I understand the initial requirement for a TB test starting the job. They don’t want contagious people exposed to kids but I didn’t know that I needed to be tested for TB every four years to continue.

I know of no other industry, except health care for obvious reasons, that requires periodic TB testing. The only reason to periodically test employees is there must be a risk of contracting TB from the classroom clientele.

I’m starting to wonder if this job really worth the risk of contracting TB for such minimal compensation and no employer provided insurance.

Thursday, August 21, 2008

Thursday, August 14, 2008

Hurry Up Already!

We're having a late summer this year. In the 90's so we had the grandkids over for a swim.

Younger cousin thought the lesson was taking too long.

Tuesday, August 05, 2008

Before It’s Too Late!....

We have to act fast!

Professors at MIT are working to end one of the longest running and most successful reclamation and recycling projects the world has ever seen.
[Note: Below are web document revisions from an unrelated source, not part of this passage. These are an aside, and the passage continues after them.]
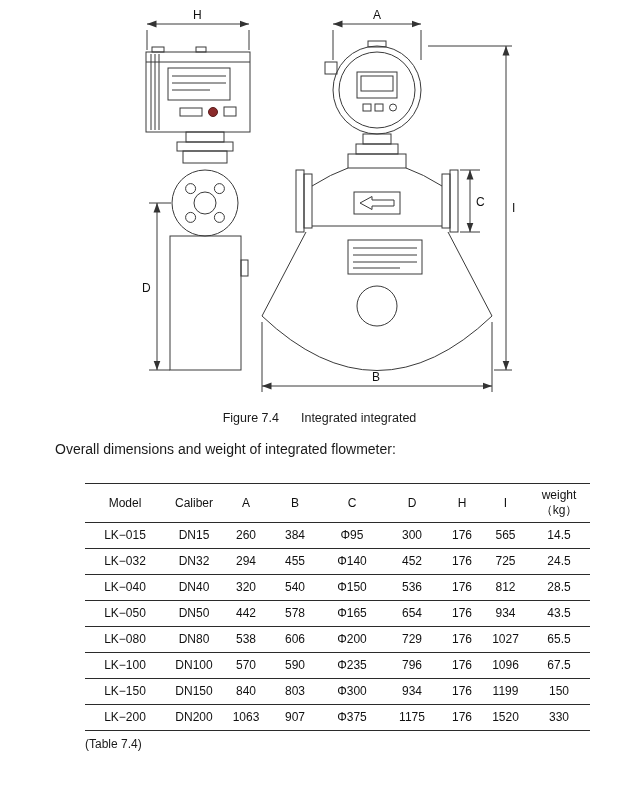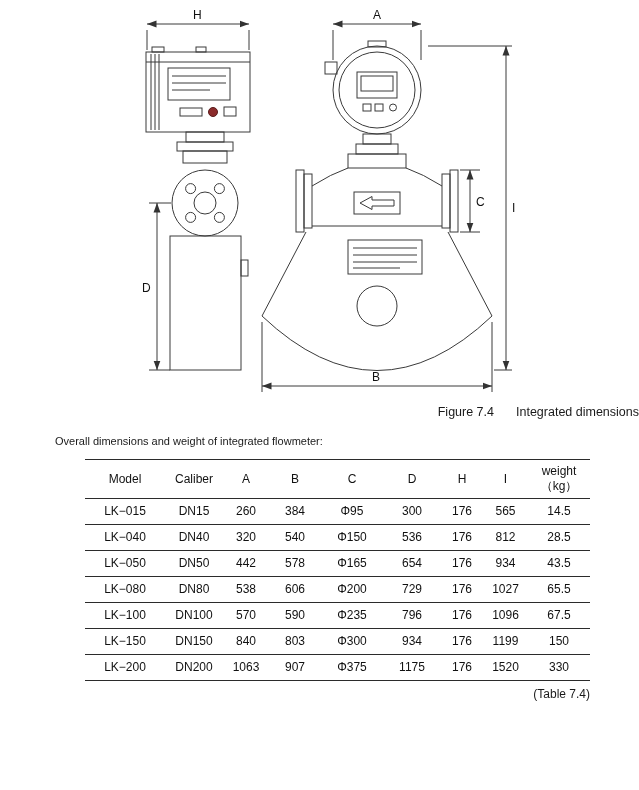--- a/index.html
+++ b/index.html
@@ -5,27 +5,27 @@
   * { margin:0; padding:0; box-sizing:border-box; }
   html,body { background:#ffffff; }
   body {
     width:639px; height:790px;
     font-family:"Liberation Sans", sans-serif;
     color:#1a1a1a;
   }
   .page { position:relative; width:639px; height:790px; background:#fff; overflow:hidden; }
   .figure-svg { display:block; }
   .fig-caption {
-    display:flex; justify-content:flex-end; gap:22px;
-    font-size:12.5px; margin-top:0;
-  }
-  .intro { margin:16px 0 0 55px; font-size:11px; }
+    display:flex; justify-content:center; gap:22px;
+    font-size:12.5px; margin-top:6px;
+  }
+  .intro { margin:16px 0 0 55px; font-size:14px; }
   table.dims {
     border-collapse:collapse;
-    margin:12px 0 0 85px;
+    margin:26px 0 0 85px;
     width:505px;
     font-size:12px;
     color:#111;
   }
   table.dims col.c-model   { width:80px; }
   table.dims col.c-caliber { width:58px; }
   table.dims col.c-a { width:46px; }
   table.dims col.c-b { width:52px; }
   table.dims col.c-c { width:62px; }
   table.dims col.c-d { width:58px; }
@@ -36,21 +36,21 @@
     border-top:1px solid #2b2b2b;
     border-bottom:1px solid #2b2b2b;
     text-align:center;
     font-weight:normal;
     padding:5px 2px;
     line-height:15px;
   }
   table.dims th { padding:4px 2px; }
   .table-caption {
     width:505px; margin:6px 0 0 85px;
-    text-align:right; font-size:12px;
+    text-align:left; font-size:12px;
   }
 </style>
 </head>
 <body>
 
 <div class="page">
 
   <svg class="figure-svg" width="639" height="405" viewBox="0 0 639 405">
     <defs>
       <marker id="arrow" viewBox="0 0 10 10" refX="9.5" refY="5" markerWidth="10" markerHeight="10" orient="auto-start-reverse" markerUnits="userSpaceOnUse">
@@ -151,21 +151,21 @@
       <text x="373" y="19">A</text>
       <text x="142" y="292">D</text>
       <text x="476" y="206">C</text>
       <text x="512" y="212">I</text>
       <text x="372" y="381">B</text>
     </g>
   </svg>
 
   <div class="fig-caption">
     <span>Figure 7.4</span>
-    <span>Integrated dimensions</span>
+    <span>Integrated integrated</span>
   </div>
 
   <div class="intro">Overall dimensions and weight of integrated flowmeter:</div>
 
   <table class="dims">
     <colgroup>
       <col class="c-model">
         <col class="c-caliber">
         <col class="c-a">
         <col class="c-b">
@@ -197,20 +197,31 @@
           <td>DN15</td>
           <td>260</td>
           <td>384</td>
           <td>Φ95</td>
           <td>300</td>
           <td>176</td>
           <td>565</td>
           <td>14.5</td>
         </tr>
         <tr>
+          <td>LK−032</td>
+          <td>DN32</td>
+          <td>294</td>
+          <td>455</td>
+          <td>Φ140</td>
+          <td>452</td>
+          <td>176</td>
+          <td>725</td>
+          <td>24.5</td>
+        </tr>
+        <tr>
           <td>LK−040</td>
           <td>DN40</td>
           <td>320</td>
           <td>540</td>
           <td>Φ150</td>
           <td>536</td>
           <td>176</td>
           <td>812</td>
           <td>28.5</td>
         </tr>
The earth is polluted with this stuff. It’s buried under vast land masses of almost every nation on earth. It’s lurking off shore under the surface of the oceans threatening marine life and some of the most popular beaches on earth.

Before the global reclamation-recycling project came to be, there were reports of farmlands so polluted with the stuff that farmers had to turn to subsistence trapping and hunting just to survive.

In just one such incident, a farmer named Jed was shootin’ at some food one day, and up from the ground came this bubblin’ toxic crude.

Jed was frustrated until the multi-national global reclamation-recycling project (OilCo for short) came and offered to get rid of the toxic pollutant on his land. They told him it wouldn’t cost him anything.

In fact, they would PAY Jed to allow them to help reclaim his farm. They would even relocate him and the whole family to a pollution free (and thinking free) area until they finished reclaiming his farmland.

What a deal!

Since the early 1900’s, OilCo has been hard at work, locating other pockets of this hazardous waste and ridding the planet of the danger to life and the environment.

They recycle it into useful products that can be sold on the open market. The sale of this recycled product more than pays for the good work OilCo needs to locate and clean newly discovered toxic sites.

Now, along comes this professor from MIT who threatens to end the good work OilCo has been doing for more than 100 years.

If we don’t act fast, this new technology will make the market for the recycled products OilCo sells obsolete and place the burden of costs for continued restoration of toxic sites to individual governments (ie: taxpayers)

But we still have time. The new MIT technology is years from practical implementation and in that time we should urge the efforts of OilCo to continue at maximum possible speed.

Drill it now! Drill it fast! Drill everywhere we can find it!

Before it’s too late…

Friday, August 01, 2008

I'm a good guy -- really!!

I haven't been able to post for a while and I don't actually know when THIS post will appear if ever because...

Message from tonight (July 31)

"...This blog has been locked due to possible Blogger Terms of Service violations. You may not publish new posts until your blog is reviewed and unlocked.
This blog will be deleted within 20 days unless you request a review.

I'm not alone. There seem to be several hundred (thousands?) of blogs that were tagged recently.

It seems that in their zeal to clamp down on the violators of their Terms of Service their automated anti-bad guy filter software doesn't seem to be perfected quite yet.

Now an actual human must sort through the anti-bad guy suspect list to restore me to "good guy" status.

I guess if YOU are reading this, then I that means Blogger HAS determined I'm not such a bad guy after all.